Most notably, second-degree price discrimination to segment customers seems to be a means to foster broadband adoption. Demands by some public interest groups to limit price discrimination in broadband markets (see, e.g., Lyons 2013) should therefore be viewed with some caution as reduced price discrimination may come at the cost of a reduced number of subscribers. Regarding the competitive environment, the results suggest that facilities-based competition is a stronger driver of broadband penetration compared to the intensity of service-based competition. Starting from a legacy infrastructure with a sole telephony network, regulation in the EU has aimed at increasing service-based competition. However, it has been shown that with various broadband access technologies available it is inter-platform competition that promotes broadband demand and induces a positive impact of price differentiation on demand. Consequently, the favoritism of service-based competition may be outmoded and policymakers should intensify their focus on facilities-based competition.

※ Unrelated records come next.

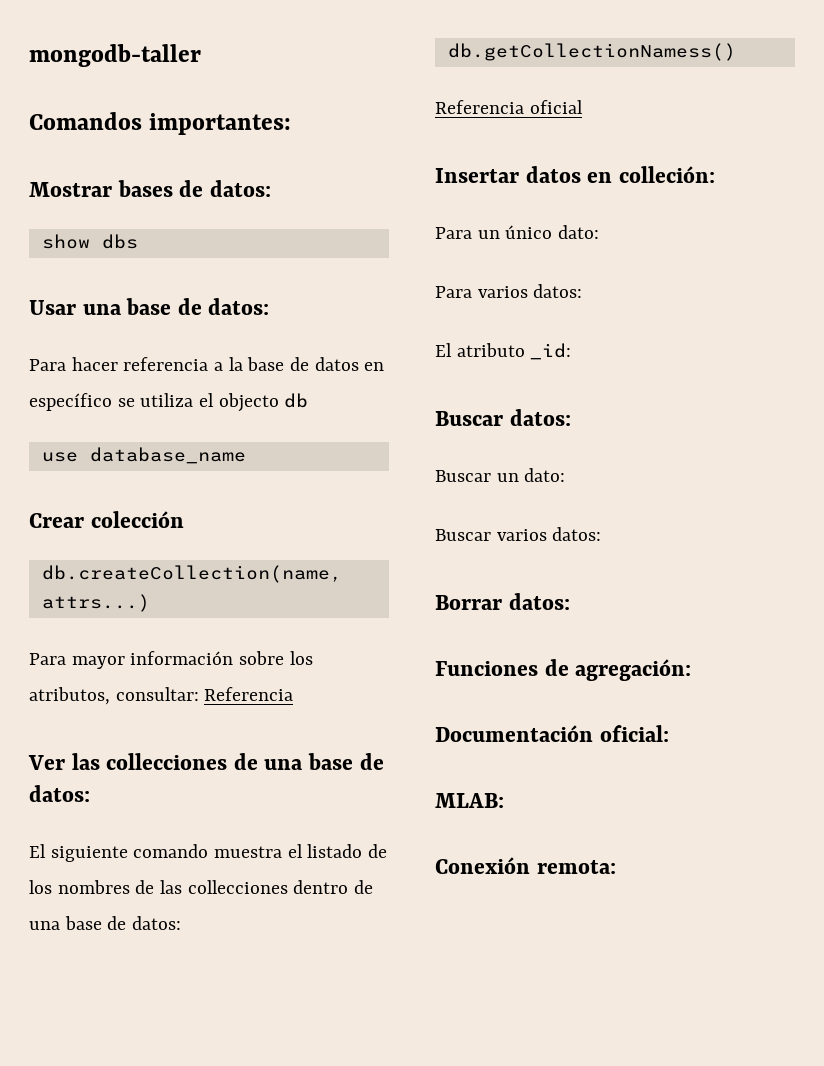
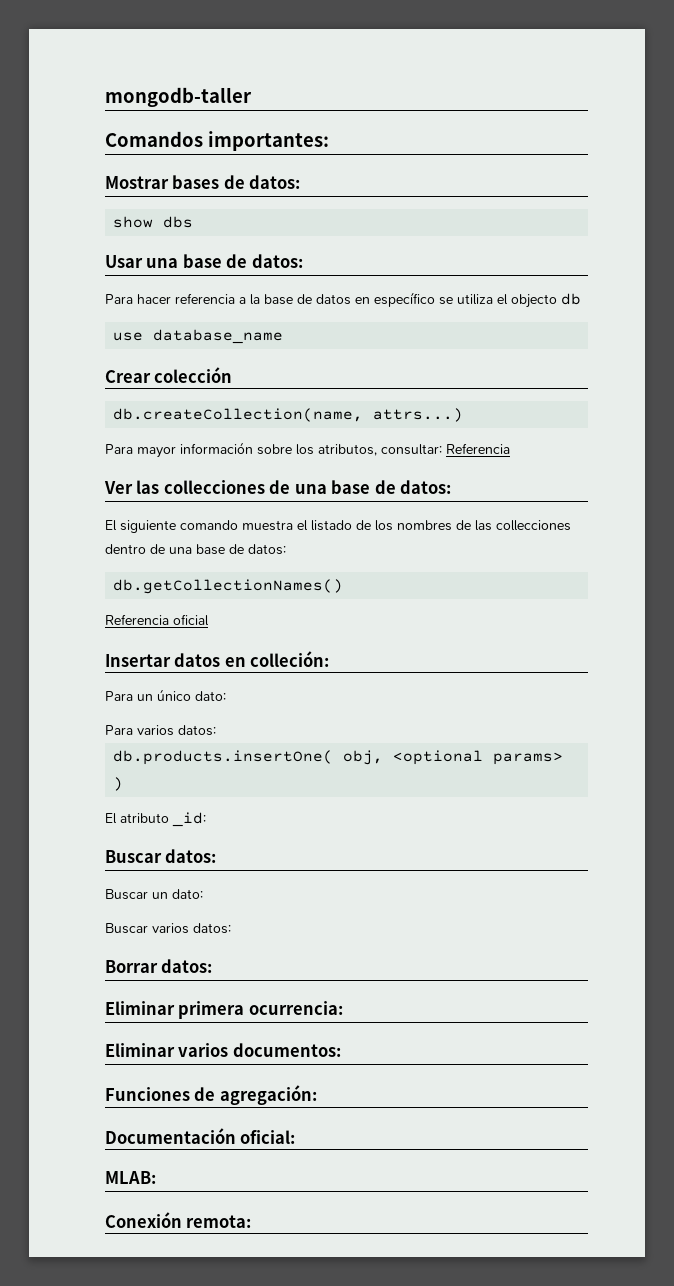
[447,43,736,61] db.getCollectionNamess() -> [113,579,344,594] db.getCollectionNames()
(583, 291) none -> [113,750,564,765] [113,777,124,791] // db.products.insertOne( obj, <optional params> )
(570, 601) none -> [105,1001,343,1019] [105,1043,341,1057] // Eliminar primera ocurrencia: // Eliminar varios documentos:

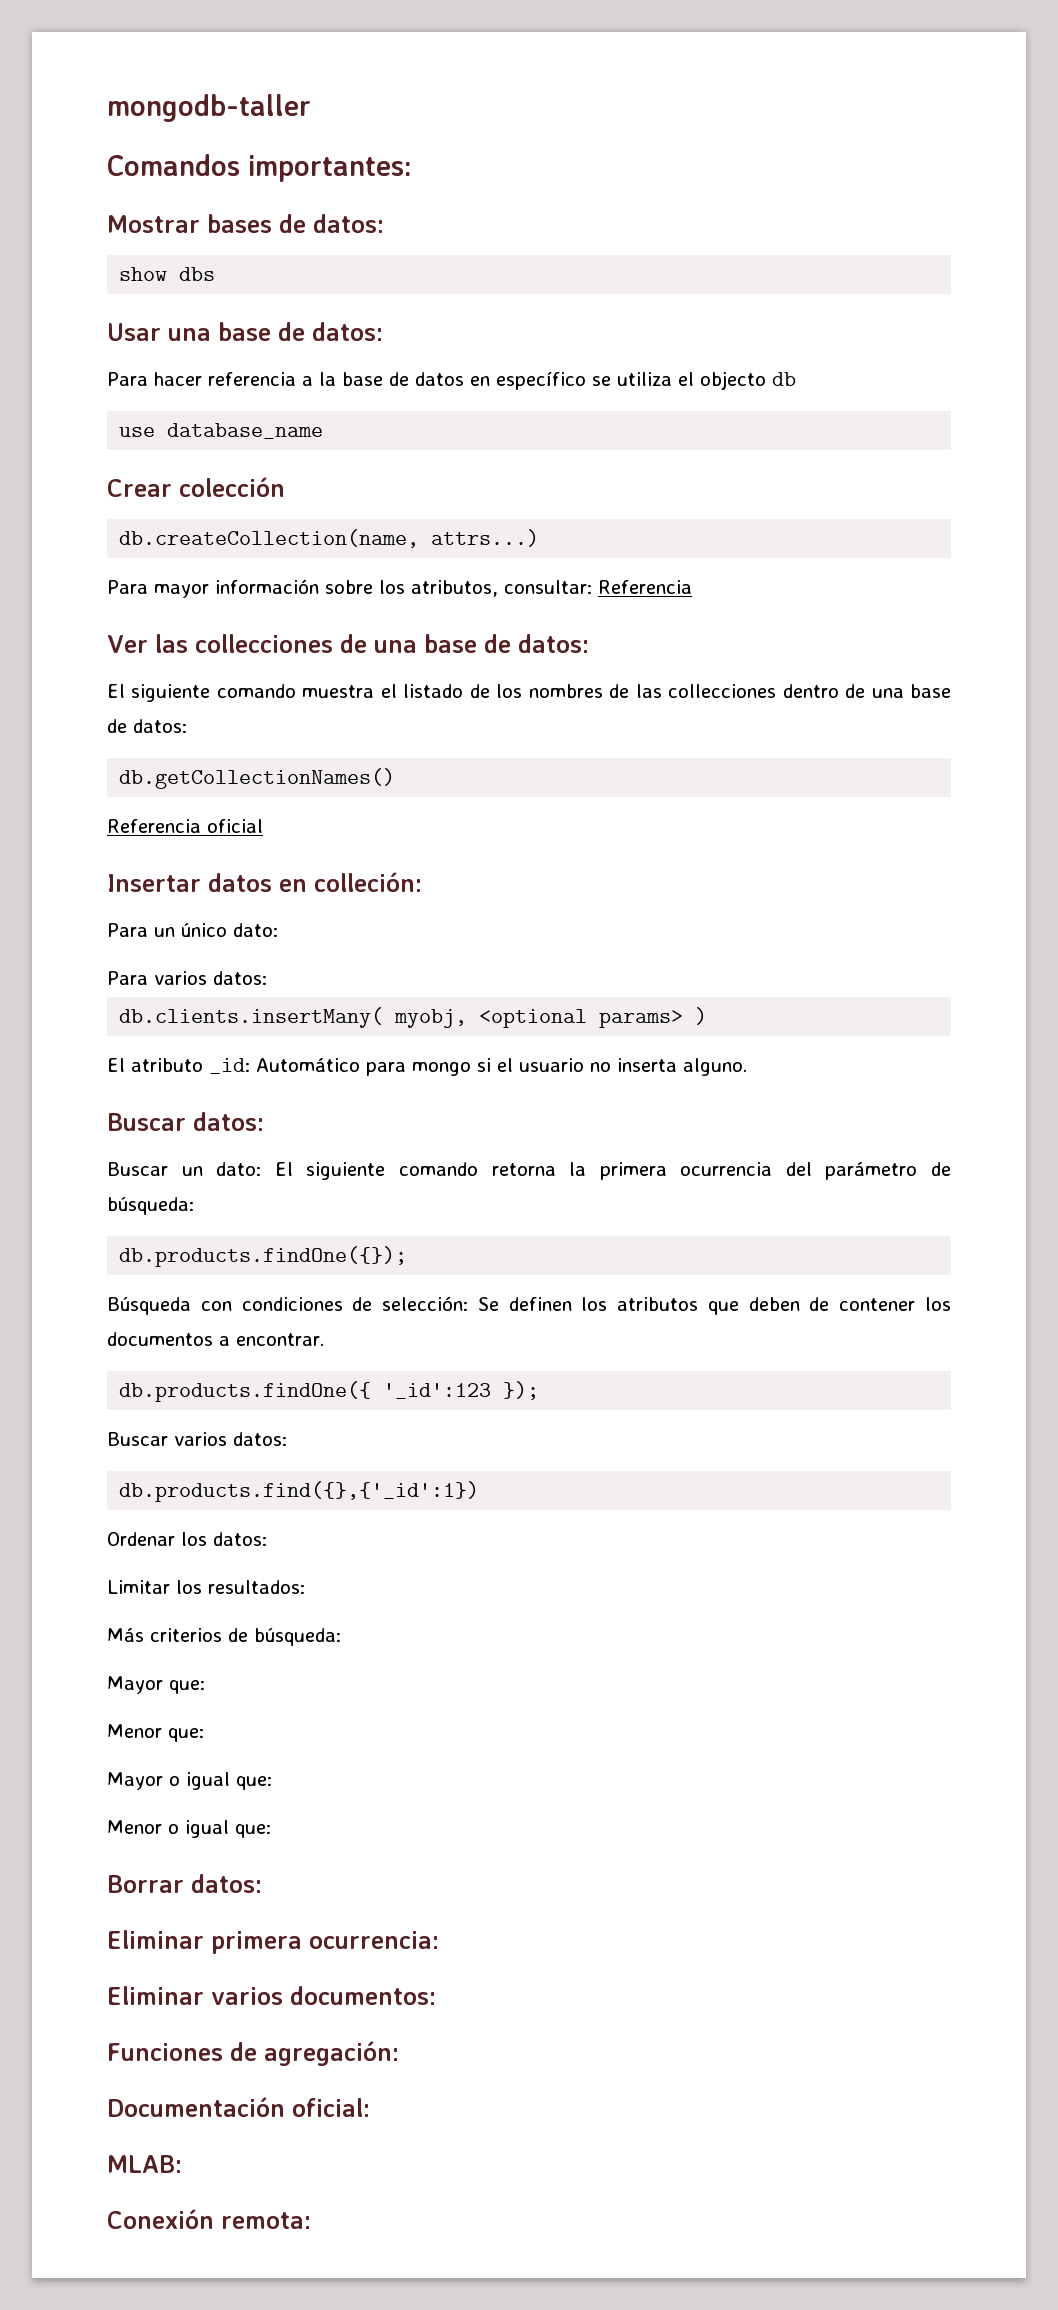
[113,750,384,765] db.products.insertOne( obj, -> [119,1007,468,1028] db.clients.insertMany( myobj,
(206, 819) none -> [256,1058,747,1076] Automático para mongo si el usuario no inserta alguno.
[105,923,231,934] // Buscar varios datos: -> [274,1162,952,1180] [107,1197,194,1215] [119,1246,408,1267] [107,1296,951,1315] [107,1332,324,1346] [119,1381,540,1402] [107,1432,287,1446] [119,1481,480,1502] [107,1532,267,1546] [107,1580,305,1594] [107,1628,341,1646] [107,1676,205,1694] [107,1724,204,1742] [107,1772,272,1790] [107,1820,271,1838] El siguiente comando retorna la primera ocurrencia del parámetro de búsqueda: // db.products.findOne({}); // Búsqueda con condiciones de selección: Se definen los atributos que deben de contener los documentos a encontrar. // db.products.findOne({ '_id':123 }); // Buscar varios datos: // db.products.find({},{'_id':1}) // Ordenar los datos: // Limitar los resultados: // Más criterios de búsqueda: // Mayor que: // Menor que: // Mayor o igual que: // Menor o igual que:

One limitation of this study is that the number of subscribers to a given plan is unknown wherefore unweighted averages for some variables have to be used. However, by including numerous measures for tariff diversity as well as utilizing an instrumental variables approach and several robustness checks, we are able to show that our results are robust. Furthermore, although the analysis is based on broadband demand as an aggregated measure, there is no reason to assume that consumer behavior systematically differs with respect to mobile broadband and NGA demand or any further network enhancements that we are likely to see in the future. In conclusion, this article advances the existing literature in several ways and points to the importance of diversified pricing schemes to foster broadband demand.